The Oldest Bad Joke on Wall Street
Have you heard this year’s version of Wall Street’s favorite joke?
“We’re going to predict how the stock market does this year!“
Woof. Yikes. Why?!
1-year stock predictions are pointless. We’d all be better off accepting that fact.
Risk, Reward, Timelines, and More
Time and again, I want to ensure every long-term investor understands the relationship between risk and reward.
A guarantee – a.k.a. zero risk – comes with the least reward. That “zero risk asset” is a short-duration US treasury note or a high-yield bank account.
As we seek out more reward, we must take on more risk. For many of us, stocks eventually enter that conversation. Stocks promise more expected reward, but come with far more uncertainty. Even a highly diversified stock portfolio is far more volatile than a simple bond.**
**Now, “risk” and “volatility” are not the same. But they’re cousins. This fact is a long-standing schism in the Investing world. We won’t solve that schism here on The Best Interest.
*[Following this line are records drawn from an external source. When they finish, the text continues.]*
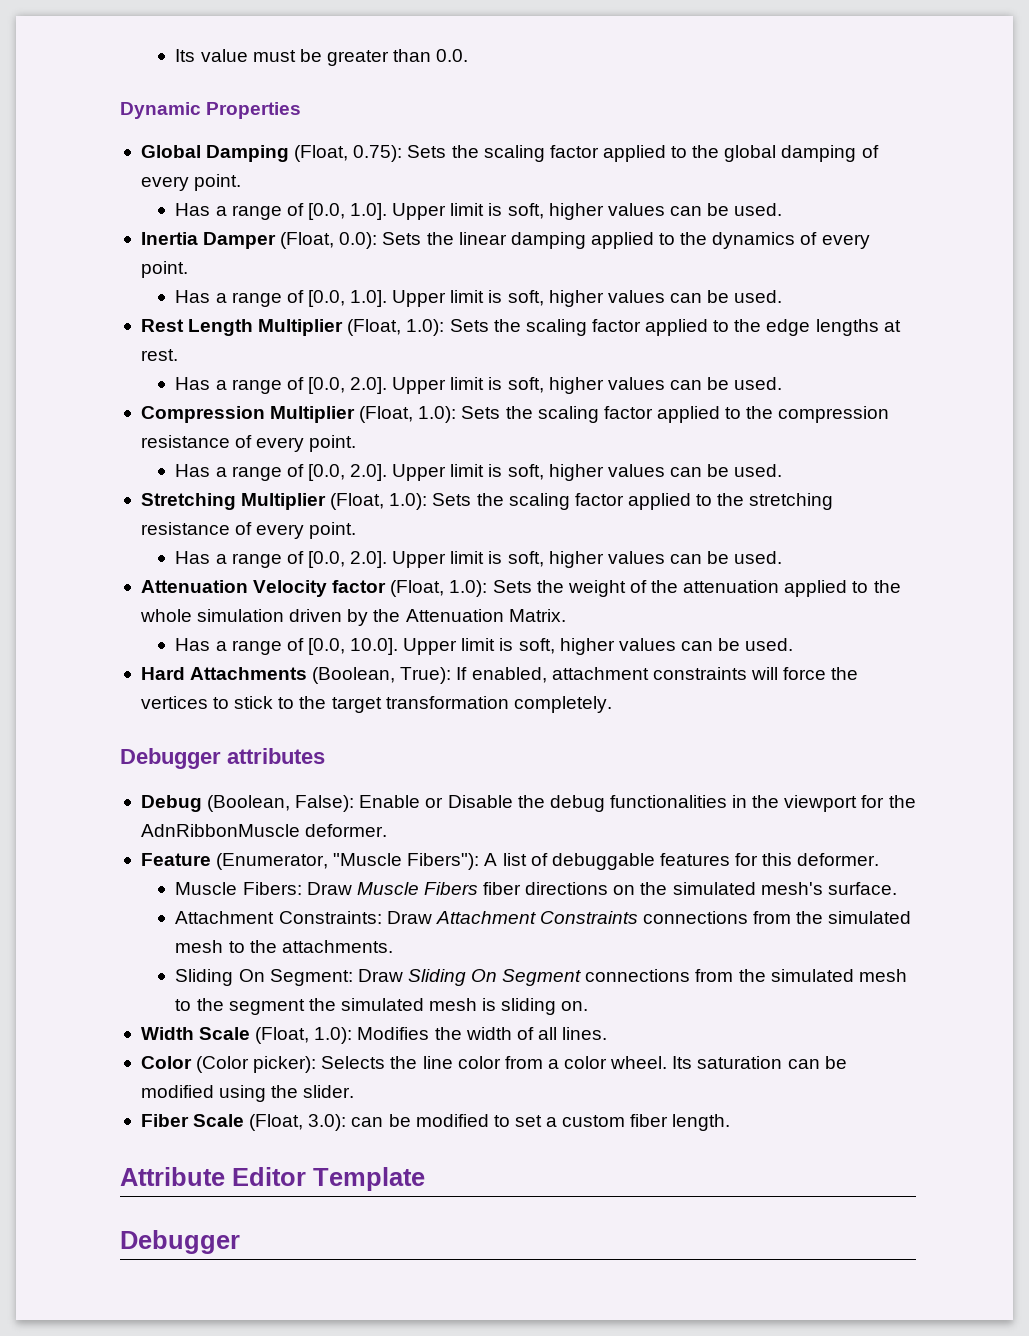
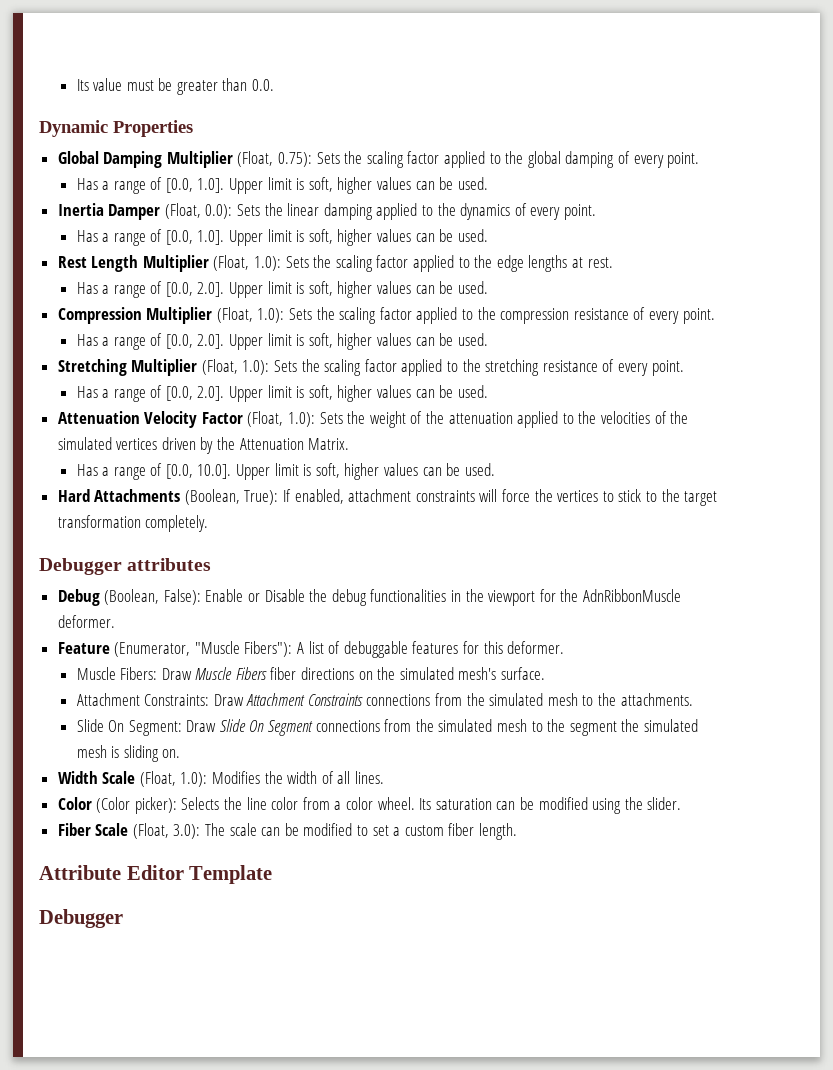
- Global Damping (Float, 0.75): Sets the scaling factor applied to the global damping of every point.
+ Global Damping Multiplier (Float, 0.75): Sets the scaling factor applied to the global damping of every point.
- Attenuation Velocity factor (Float, 1.0): Sets the weight of the attenuation applied to the whole simulation driven by the Attenuation Matrix.
+ Attenuation Velocity Factor (Float, 1.0): Sets the weight of the attenuation applied to the velocities of the simulated vertices driven by the Attenuation Matrix.
- Sliding On Segment: Draw Sliding On Segment connections from the simulated mesh to the segment the simulated mesh is sliding on.
+ Slide On Segment: Draw Slide On Segment connections from the simulated mesh to the segment the simulated mesh is sliding on.
- Fiber Scale (Float, 3.0): can be modified to set a custom fiber length.
+ Fiber Scale (Float, 3.0): The scale can be modified to set a custom fiber length.

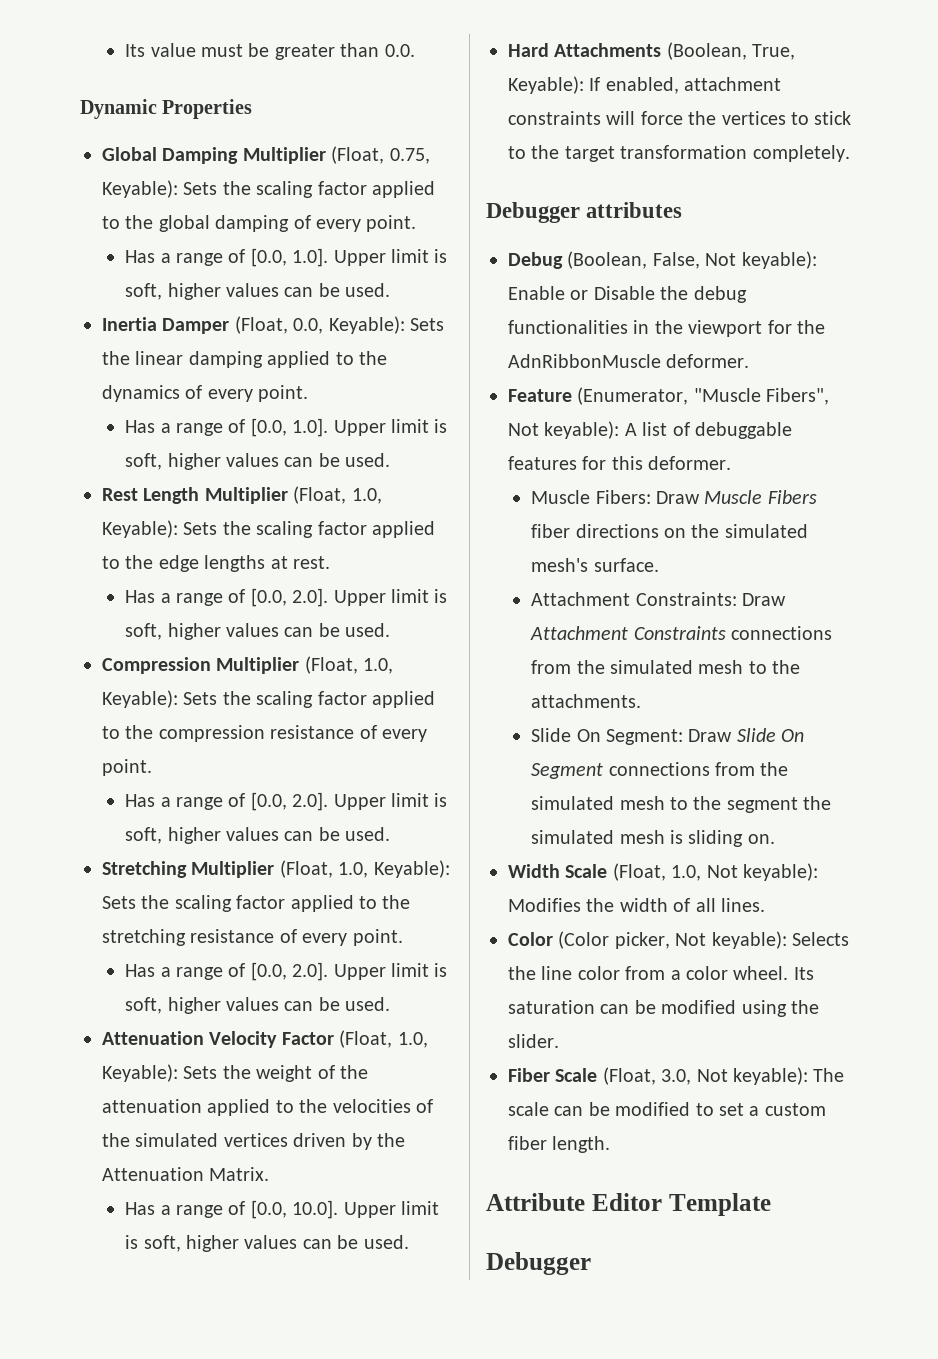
- Global Damping Multiplier (Float, 0.75): Sets the scaling factor applied to the global damping of every point.
+ Global Damping Multiplier (Float, 0.75, Keyable): Sets the scaling factor applied to the global damping of every point.
- Inertia Damper (Float, 0.0): Sets the linear damping applied to the dynamics of every point.
+ Inertia Damper (Float, 0.0, Keyable): Sets the linear damping applied to the dynamics of every point.
- Rest Length Multiplier (Float, 1.0): Sets the scaling factor applied to the edge lengths at rest.
+ Rest Length Multiplier (Float, 1.0, Keyable): Sets the scaling factor applied to the edge lengths at rest.
- Compression Multiplier (Float, 1.0): Sets the scaling factor applied to the compression resistance of every point.
+ Compression Multiplier (Float, 1.0, Keyable): Sets the scaling factor applied to the compression resistance of every point.
- Stretching Multiplier (Float, 1.0): Sets the scaling factor applied to the stretching resistance of every point.
+ Stretching Multiplier (Float, 1.0, Keyable): Sets the scaling factor applied to the stretching resistance of every point.
- Attenuation Velocity Factor (Float, 1.0): Sets the weight of the attenuation applied to the velocities of the simulated vertices driven by the Attenuation Matrix.
+ Attenuation Velocity Factor (Float, 1.0, Keyable): Sets the weight of the attenuation applied to the velocities of the simulated vertices driven by the Attenuation Matrix.
- Hard Attachments (Boolean, True): If enabled, attachment constraints will force the vertices to stick to the target transformation completely.
+ Hard Attachments (Boolean, True, Keyable): If enabled, attachment constraints will force the vertices to stick to the target transformation completely.
- Debug (Boolean, False): Enable or Disable the debug functionalities in the viewport for the AdnRibbonMuscle deformer.
+ Debug (Boolean, False, Not keyable): Enable or Disable the debug functionalities in the viewport for the AdnRibbonMuscle deformer.
- Feature (Enumerator, "Muscle Fibers"): A list of debuggable features for this deformer.
+ Feature (Enumerator, "Muscle Fibers", Not keyable): A list of debuggable features for this deformer.
- Width Scale (Float, 1.0): Modifies the width of all lines.
+ Width Scale (Float, 1.0, Not keyable): Modifies the width of all lines.
- Color (Color picker): Selects the line color from a color wheel.
+ Color (Color picker, Not keyable): Selects the line color from a color wheel.
- Fiber Scale (Float, 3.0): The scale can be modified to set a custom fiber length.
+ Fiber Scale (Float, 3.0, Not keyable): The scale can be modified to set a custom fiber length.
This is why timelines matter so much in your financial plan, and why I harp on them. Your unique financial goals have a timeline associated with them. That timeline informs your investing period. Different asset classes – with different risk profiles – are appropriate or inappropriate for different investing periods. Further reading: the RRTTLLU framework.
This is all a preamble to why a 2025 stock market prediction is so stupid. A one-year performance prediction is simply antithetical to the proposition of stock investing.
It’s as if we had an annual chess championship for dogs, where the announcers seriously tried to convince you that German Shepherds are particularly sharp at playing the Berlin Defense. Perhaps a few people would fall for it. But most of us know the truth: dog can’t play chess. It’s just the nature of the beast. No matter how much training we give them or how many years we hold the competition, you can’t alter that nature.
Similarly, nobody can skillfully, repeatedly make a 1-year prediction about the stock market.
If they could make that 1-year prediction, then stocks would suddenly be a reasonable 1-year investment. Such predictability would be akin to a performance guarantee – or, in other words, a dramatic decrease in investing risk. And with that decrease in risk would come a dramatic reduction in expected return.
You see? The very reason why we use stocks for our long-term financial goals is the exact reason why 1-year predictions are silly. It’s the nature of the beast!
Yet here we are again, with the biggest names on Wall Street exhaling the fog from within their crystal balls.
All 16 of these groups predict the S&P 500 will finish up on the year. Their predictions range from +7% to +19%. This is a remarkably tight range of forecasts, considering the stock market loses value in roughly 25% of all years and grows by +20% in roughly 30% of all years. Yet none of these prophets believe either of those two outcomes will occur this year?
If we had 16 independent thinkers, surely at least a few would have picked one of the outcomes that occur 25% or 30% of the time – right? It’s literally more improbable than if all 16 of them flipped a coin that landed heads…which is about 1-in-150000.
The conclusion, therefore, is that these are not independent thinkers at all. This is herd mentality. I’m not the first to point this out. Just think about it.
- What’s the consequence if your prediction is in the middle of the pack of “experts,” and ends up wrong? Well, in that case, everyone else was mostly wrong too. No egg on your face.
- What’s the consequence if your prediction is the only outlier from the pack of “experts,” and it ends up wrong? Well, there’s a good chance that everyone else was more accurate than you, and you’ve got the silliest-looking prediction on Wall Street. Ouch. How can you be an expert and be so wrong?
So, you get lemmings.
The chart below continues on this point. Look at the 1-year performances of the S&P 500 (the gray bars). It’s all over the place. Sometimes negative, sometimes hugely positive. But none of the experts see that as a possibility in 2025?
Strange!
Surely, though, the wizards of Wall Street must have a good track record? After all, why would we continue listening to them?
Let’s look at that track record. The chart below shows the past ~25 years of Wall Street predictions (in purple and pink) against the actual market performance for that year (in black).
I count 11 years where actual market performance was outside the entire range of forecasts. In fact, 4 of the past 5 years fit that bill, with 2023 barely ruining what would have been a laughably imperfect 5 out of 5.
So here’s my 2025 stock market prediction and rationale:
- I don’t know.
- Because it’s impossible to predict.
- And that’s ok. Because my financial plan is not dependent on any 1 year of stock performance.